Turning My Black Thumb Against Diabetes

Year 2 in my quest to use my organic garden as a tool for better health
by
Sean Kelley When my wife and I bought our farm eight years ago, it seemed out of place for us. Despite growing up in rural Alabama, I know more about Gianni Versace than John Deere. Patti owns horses, but having livestock (or 1,200-pound lawn ornaments) does not make you a farmer. Neither does owning a farm.

In fact, most of the growth on our farm in recent years is due more to neglect than intervention on our part. Nature is reclaiming our eight-acre plot.

If owning a farm is out of character, gardening is anathema. Not only do I associate digging in the earth with constant adolescent battles with my father (whose idea of a father-son activity was often limited to early morning turns with a spade and hoe), but I have inherited my mother's black thumb.

(She once killed an entire household of Christmas cacti by feeding them what she thought was plant food, but was—in fact—bleach; I swear I heard plants screaming.)

Against these natures, I tilled up soil on the property last year to plant an organic garden. I had two goals: Make the farm work for us for a change and get more fresh vegetables into our diet. It wasn't a complete disaster, but our harvest of heirloom tomatoes, cucumbers, lettuces, and herbs was modest.

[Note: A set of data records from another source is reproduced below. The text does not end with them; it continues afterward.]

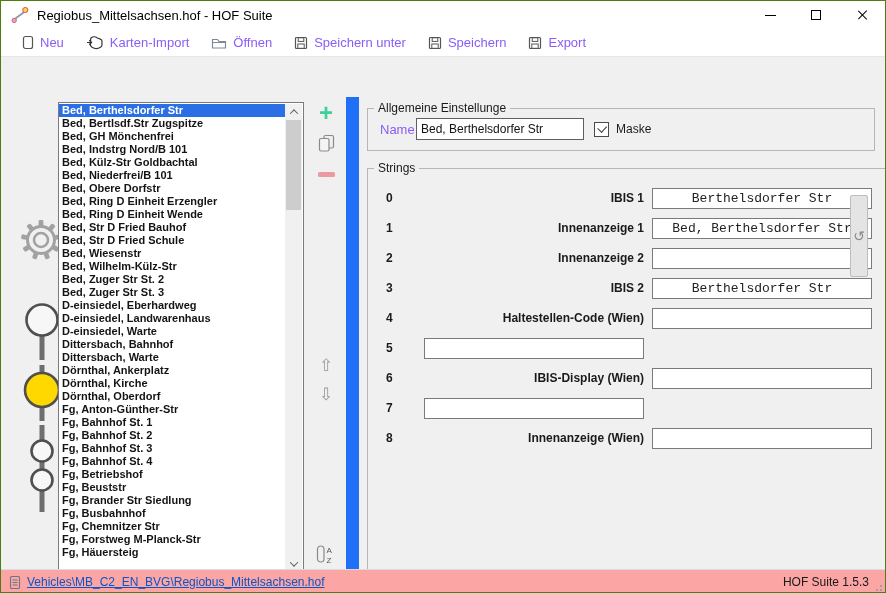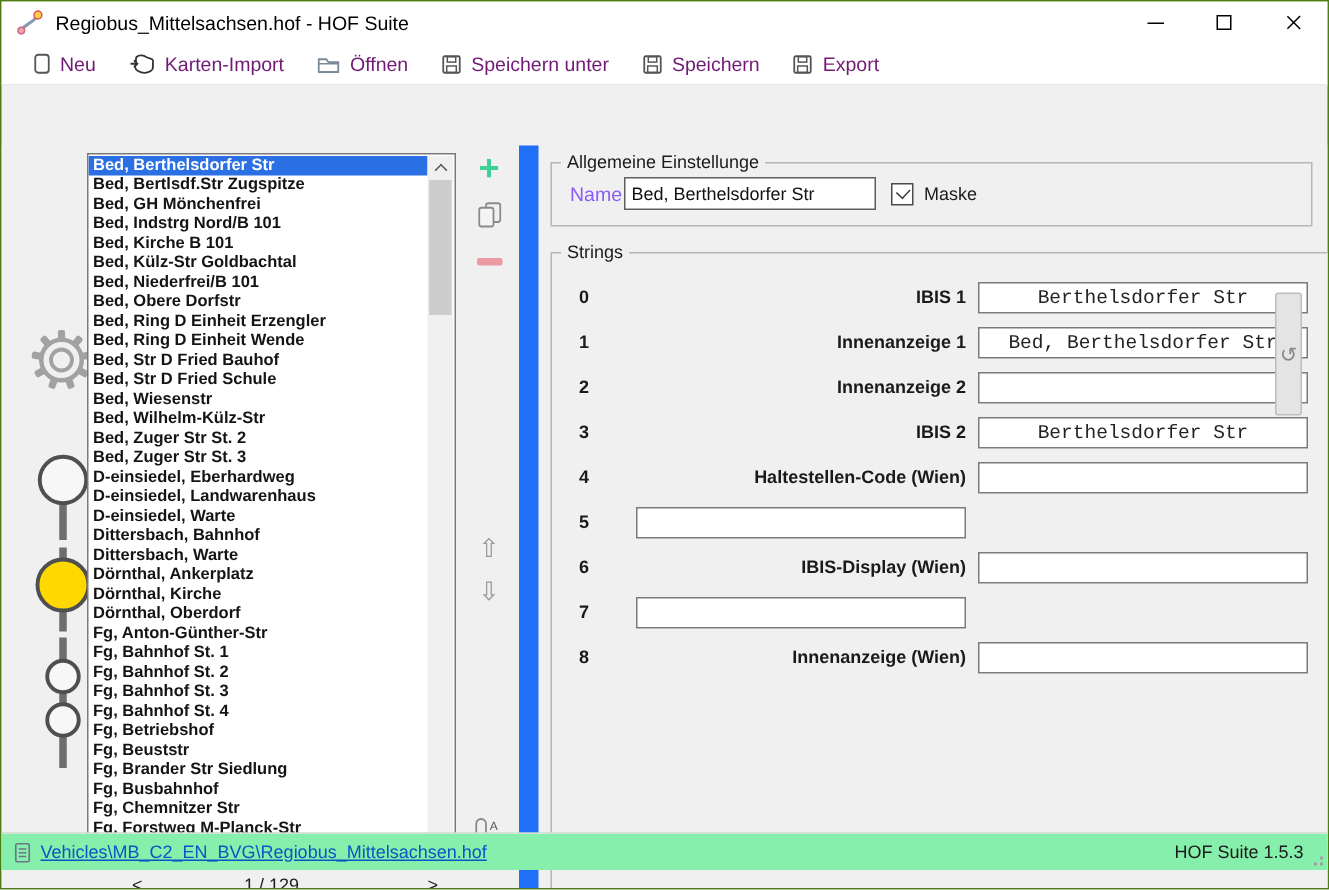"Neu" .tb-btn { color: #701a75 -> #8b5cf6 }
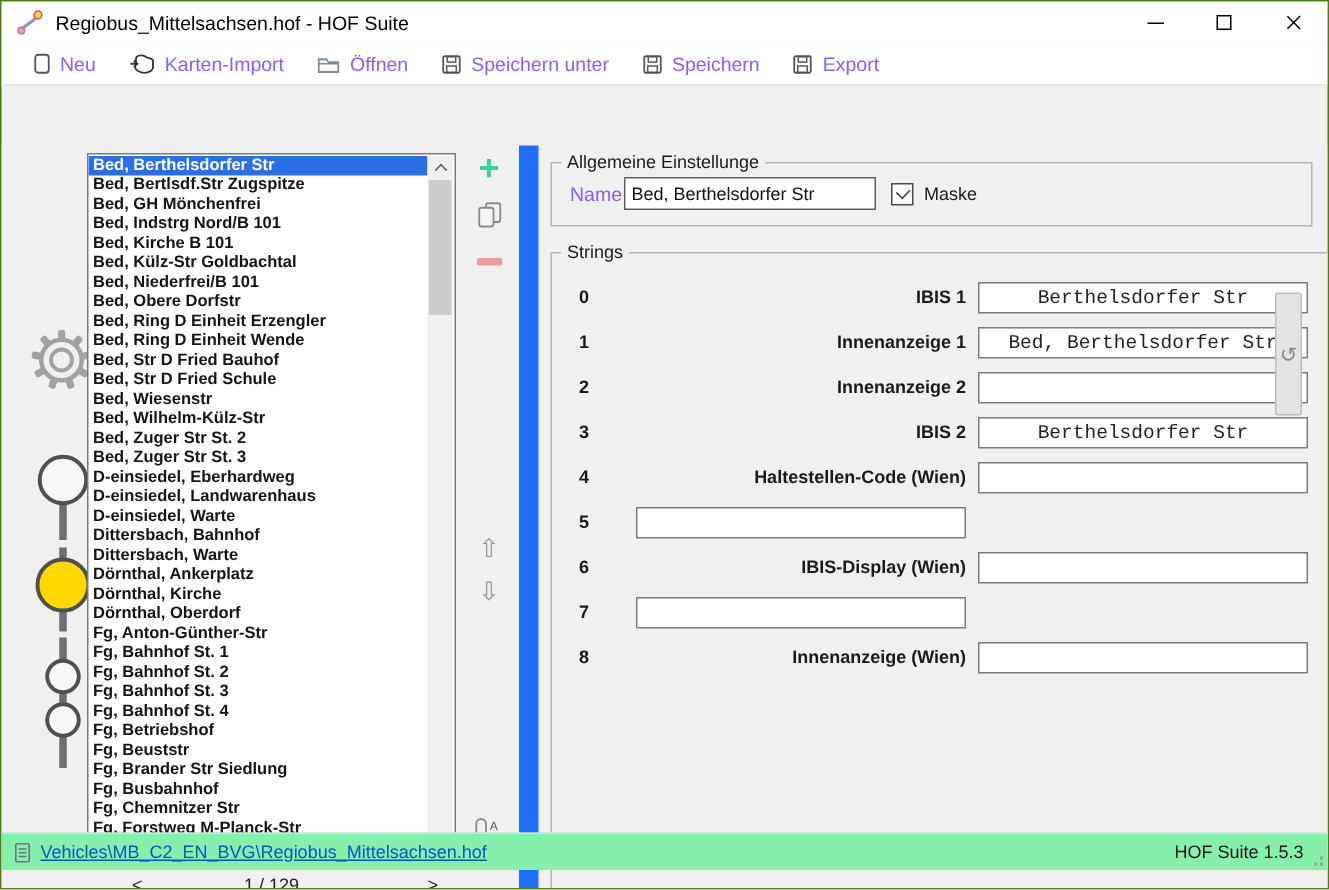"Bed, Kirche B 101" div.list-item { html: <div>Bed, Kirche B 101</div> -> none }
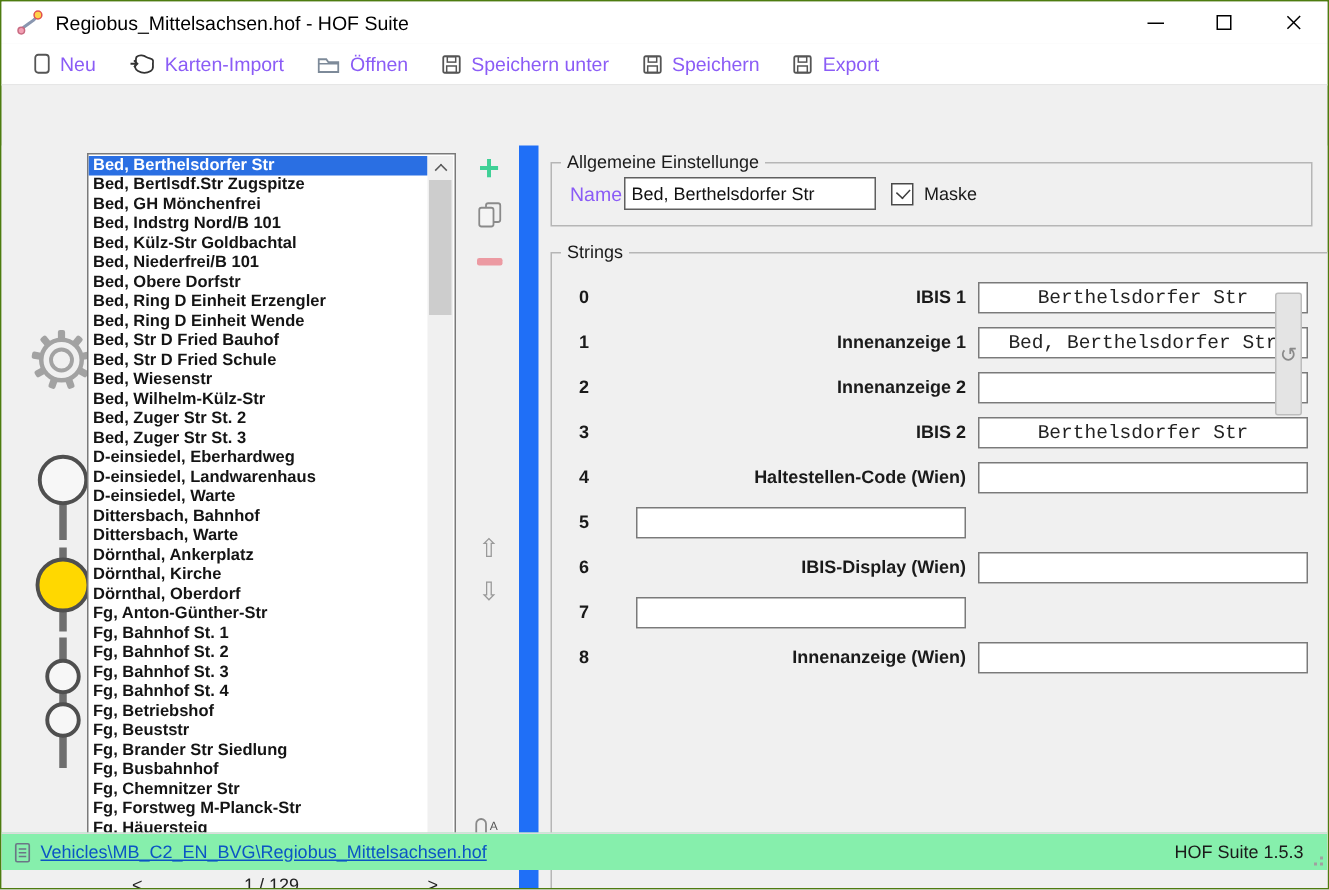"Vehicles\MB_C2_EN_BVG\Regiobus_Mittelsac" .statusbar { background: #86efac -> #fca5a5; top: 554px -> 568px }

Now I'm back at it with renewed purpose. I'm still trying to stick to organic farming principles, but my primary goal is exercise. At the same time, that exercise will (hopefully) produce healthy fare for our table that's in line with my diabetic diet. The strategy has lots of benefits:

• A garden requires constant attention, meaning more exercises. Gardening can burn 300 calories an hour;
• Eating fruits and vegetables lowers diabetes risks and helps you lose weight
• A 2007 study by Saint Louis University found children eat more fruits and veggies when they're home grown—something we proved with our daughter (pictured with me above) last summer when she began to actually eat things we grew that she wouldn't eat from a store.

Monday night I put in 20 tomato bushes, a variety of peppers, leeks, basil, and eggplant. Trailing clumps of soil back into the house, I thought about all the energy I expended fighting the tiller, breaking up clay, and clomping around the property. I still hate digging in the dirt, but the benefits I can harvest for my health have potential that may turn my black thumb green.